Se volvió con la taza en la mano, miró hacia la escalera, hacia arriba y hacia abajo, se detuvo, levantó la taza con las dos manos hasta sus labios y dio un sorbo de té.
—¿A quién adoraban en Delfos? A la diosa Gea. Sus servidoras se sumían en trance para conquistar el futuro, en un trance inducido por el etileno. ¿Y nosotros? Nosotros producimos etileno a espuertas, el etileno está en todas partes, en nuestras ropas, en los objetos de uso cotidiano, en nuestros cuerpos. Estamos hasta tal punto narcotizados por el consumo, que hemos perdido el carácter visionario.
El de la invernada tomó un segundo sorbo. Estaba a mi lado, me hablaba de corazón, pero parecía imposible conversar con él.
—¿A quién hemos de preguntar? ¿Hemos meditado lo suficiente a quién debemos preguntar? A una instancia superior, eso está claro, pero ¿a cuál? ¿A la llamada naturaleza, al organismo llamado Gea o a Dios? ¿Son más precisas nuestras preguntas? Quizá. ¿Conducen a nuevas respuestas? Lo suponemos. ¿Y no estábamos convencidos de que podríamos actuar mejor cuando hubiéramos descifrado más? Ridículo. Y usted, ¿qué hace en este barco?
Con algún retraso comprendí que se refería a mí, no se había dirigido a mí, ni su voz había cambiado, continuaba arrastrando las palabras al final de cada frase como un tullido su pierna.
—¿Nos hemos equivocado? ¿Muy poco? ¿Mucho? Falso, otra vez falso. Andábamos totalmente errados, hemos jugado al juego equivocado, sosteníamos proyecciones en la mano, sin embargo el triunfo habrían sido las profecías. Las proyecciones han resultado irrelevantes, tan irrelevantes como la predicción meteorológica de la semana pasada. Admítalo, usted no juzgó posible que ignorasen sus advertencias.
—¿Cómo lo sabe?
—Me lo dijo usted mismo.
—Si nosotros no nos hemos visto nunca.
—Me lo contó usted con todo detalle.
—¿Dónde?
—En algún congreso.
—No tengo recuerdos al respecto.
—¿Así que se ha alejado usted de la ciencia? ¿Se ha dado por vencido?
—Al contrario, me propongo exponer de otra manera mi próxima advertencia.
Estamos acorralados por la uniformidad, sólo nos damos cuenta de que la naturaleza nos mira con ojos ciegos.
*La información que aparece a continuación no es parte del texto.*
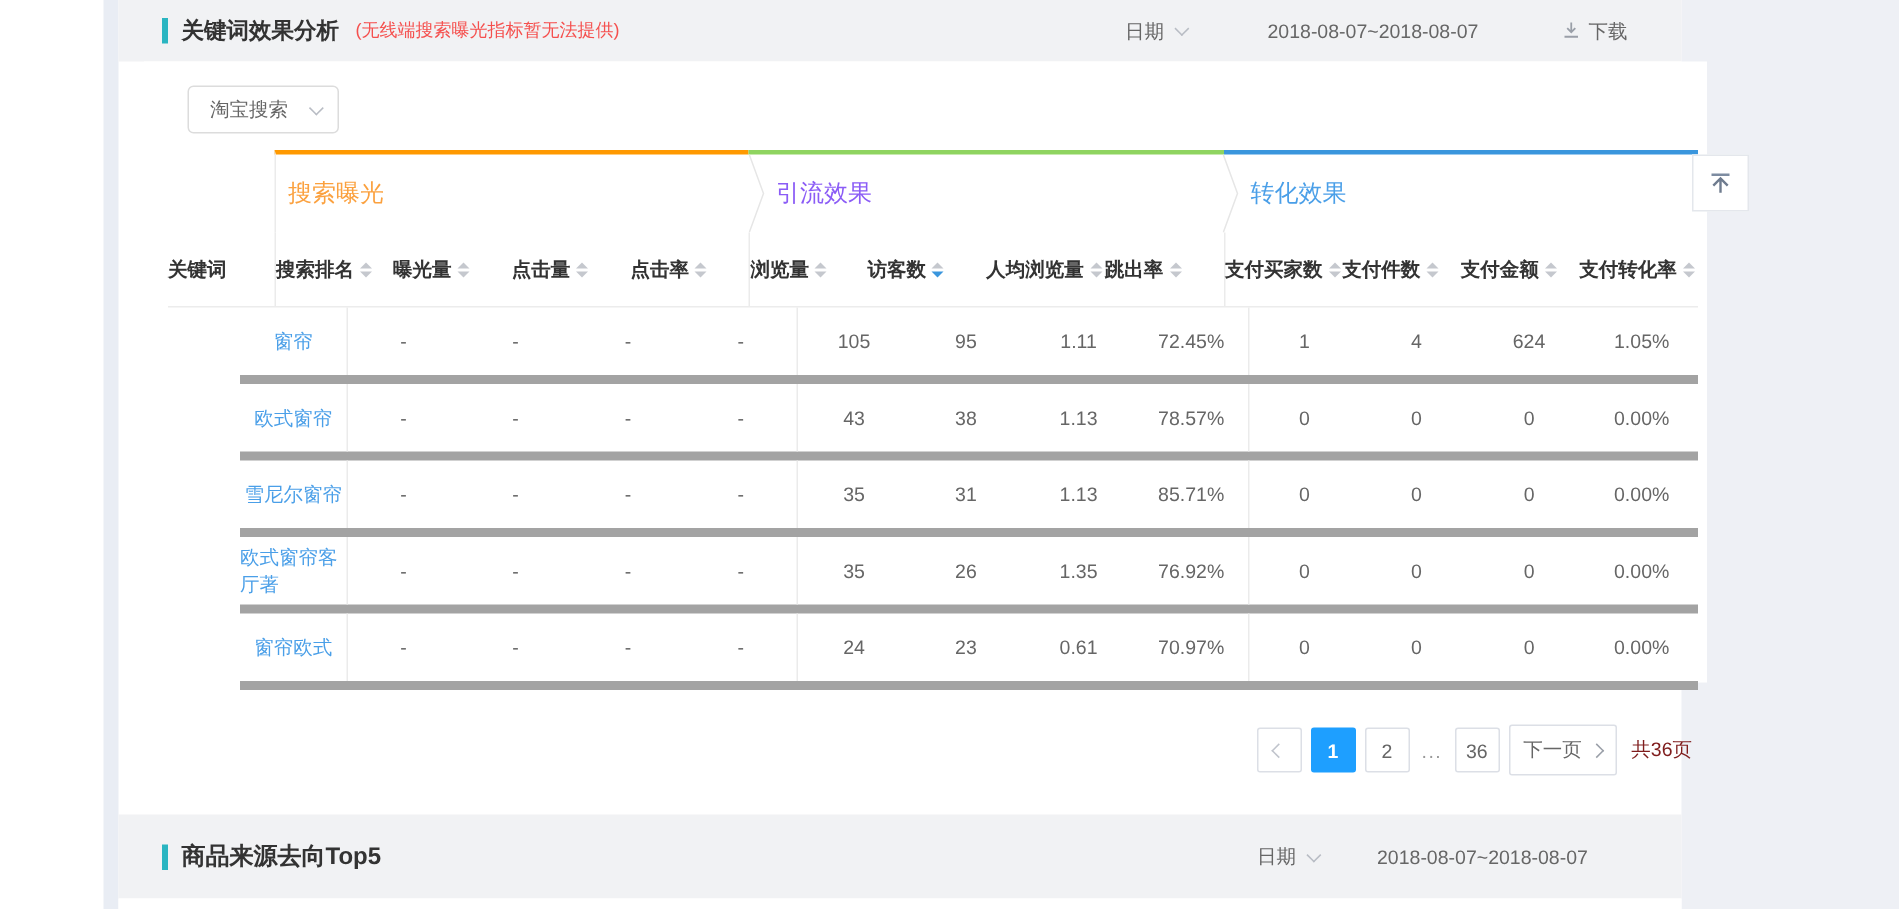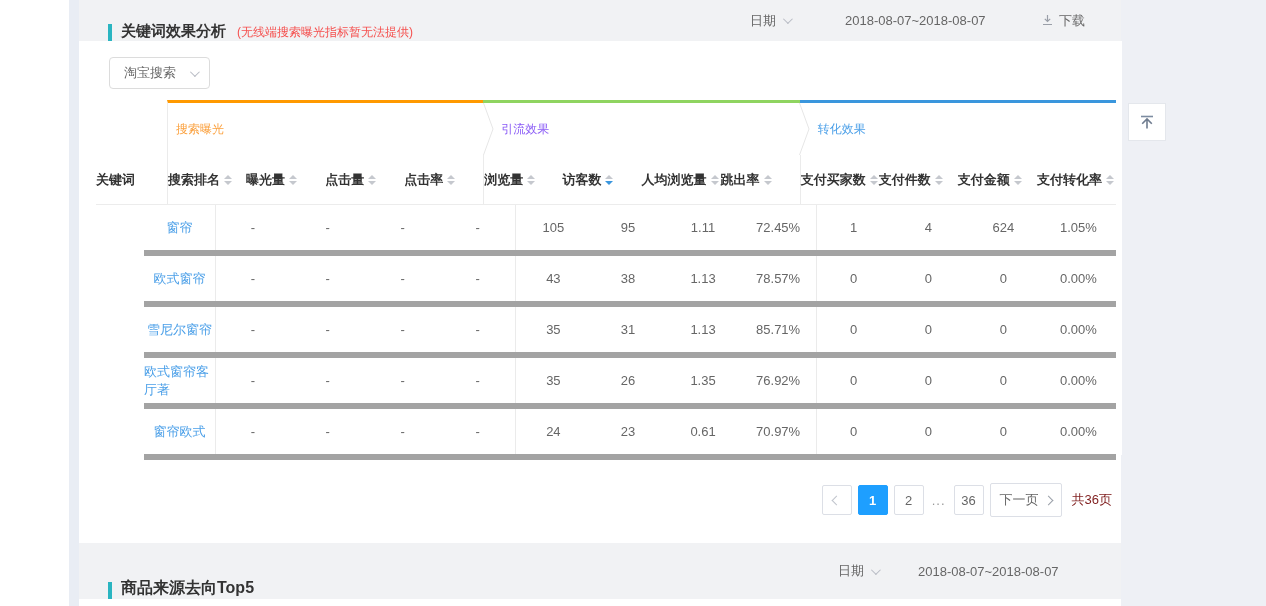--- a/index.html
+++ b/index.html
@@ -16,7 +16,7 @@
   .bottom-bar { top:543px; height:56px; }
   .bottom-white { position:absolute; left:79px; top:599px; width:1042px; height:7px; background:#fff; }
 
-  .bar-title-wrap { position:absolute; left:29px; top:0; height:100%; display:flex; align-items:flex-end; gap:9px; }
+  .bar-title-wrap { position:absolute; left:29px; top:0; height:100%; display:flex; align-items:center; gap:9px; }
   .teal-tick { width:4px; height:17px; background:#2ab5c1; }
   .bar-title { font-size:15px; font-weight:bold; color:#333; }
   .bar-note { font-size:12px; color:#f5504e; margin-left:2px; }

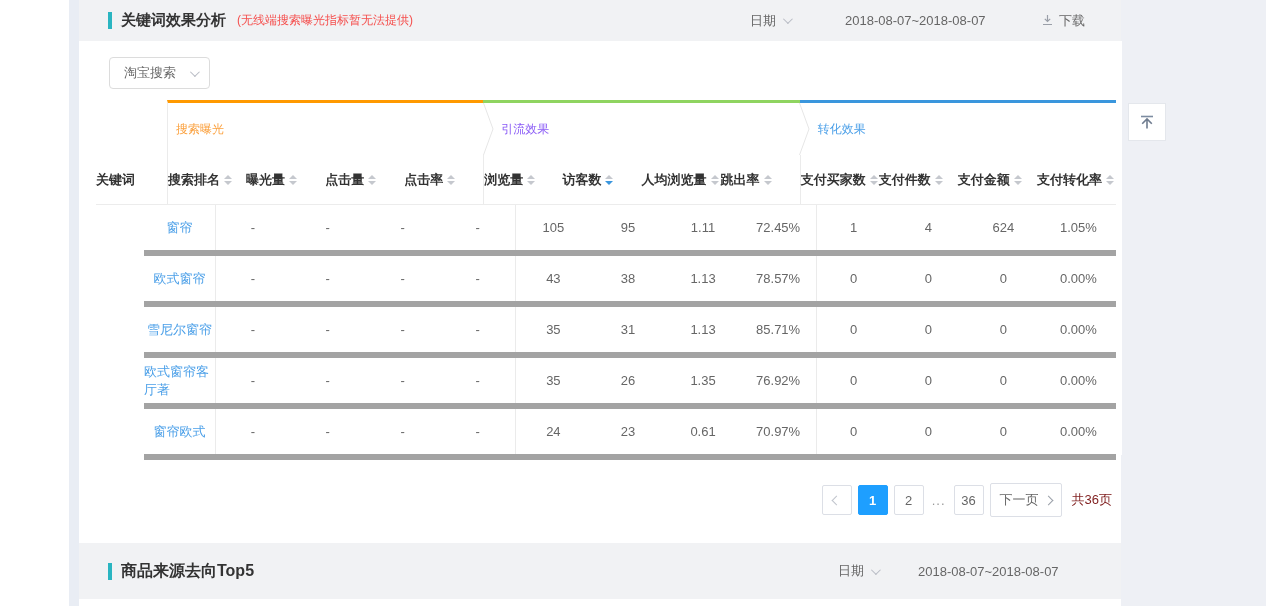--- a/index.html
+++ b/index.html
@@ -25,7 +25,7 @@
   .chev-down { display:inline-block; width:7px; height:7px; border-right:1px solid #b8bcc4; border-bottom:1px solid #b8bcc4; transform:rotate(45deg) translateY(-2px); margin-left:7px; }
 
   
-  .panel { position:absolute; left:80px; top:41px; width:1042px; height:414px; background:#fff; }
+  .panel { position:absolute; left:96px; top:41px; width:1042px; height:414px; background:#fff; }
 
   .channel-select { position:absolute; left:29px; top:16px; width:101px; height:32px; border:1px solid #dcdcdc; border-radius:4px; background:#fff; display:flex; align-items:center; justify-content:space-between; padding:0 12px 0 14px; font-size:13px; color:#666; cursor:pointer; }
 

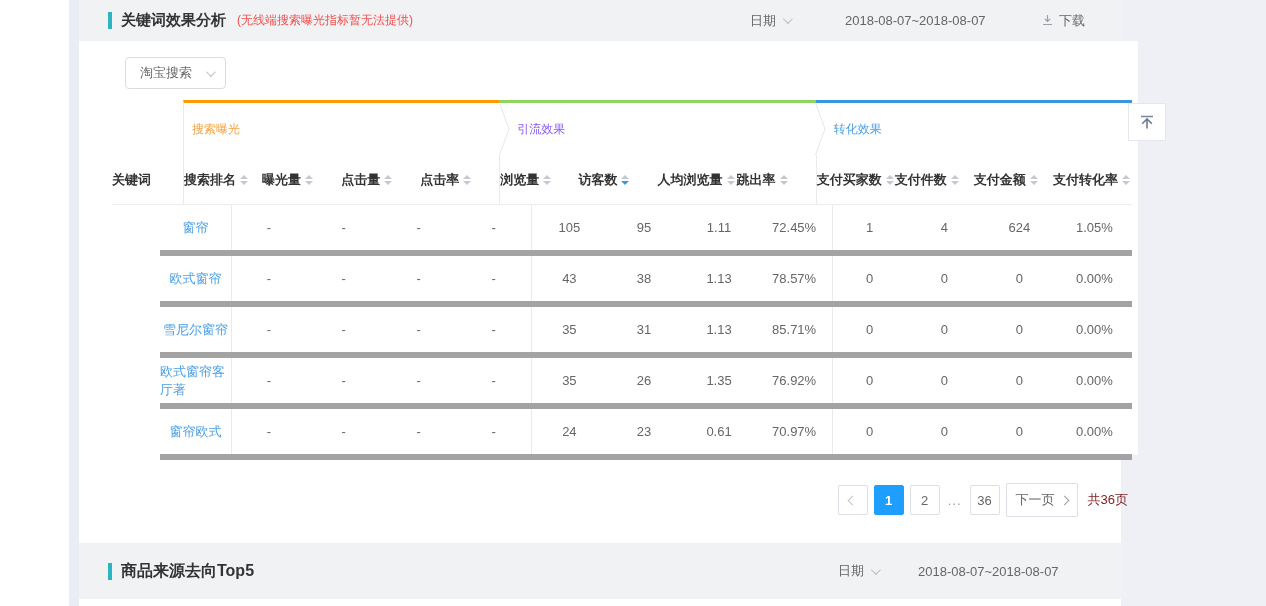--- a/index.html
+++ b/index.html
@@ -34,7 +34,7 @@
   .grid-row { display:grid; grid-template-columns:71px repeat(12,1fr); position:relative; }
 
   .group-row { height:55px; }
-  .group-cell { font-size:12px; display:flex; align-items:center; }
+  .group-cell { font-size:16px; display:flex; align-items:center; }
   .g1 { grid-column:2/6;  border-top:3px solid #ff9900; color:#fba13f; padding-left:8px;  border-left:1px solid #ebebeb; }
   .g2 { grid-column:6/10; border-top:3px solid #8fd460; color:#8b5cf6; padding-left:18px; }
   .g3 { grid-column:10/14;border-top:3px solid #3a96dd; color:#4a9fe8; padding-left:18px; }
El agua parece aceitosa, no lejos del barco su superficie impenetrable se transforma en un paño divisorio que parece tendido entre dos espejismos metálicos. Todas las cámaras están a la funerala, el salón bar está más silencioso que de costumbre. Paulina y yo intercambiamos miradas por encima de la vitrina con el bizcocho mármol. Cuando nos acostamos, pido desesperado al deseo una muestra de favor. Nos calmamos el uno al otro; nos mecemos en una falsa promesa.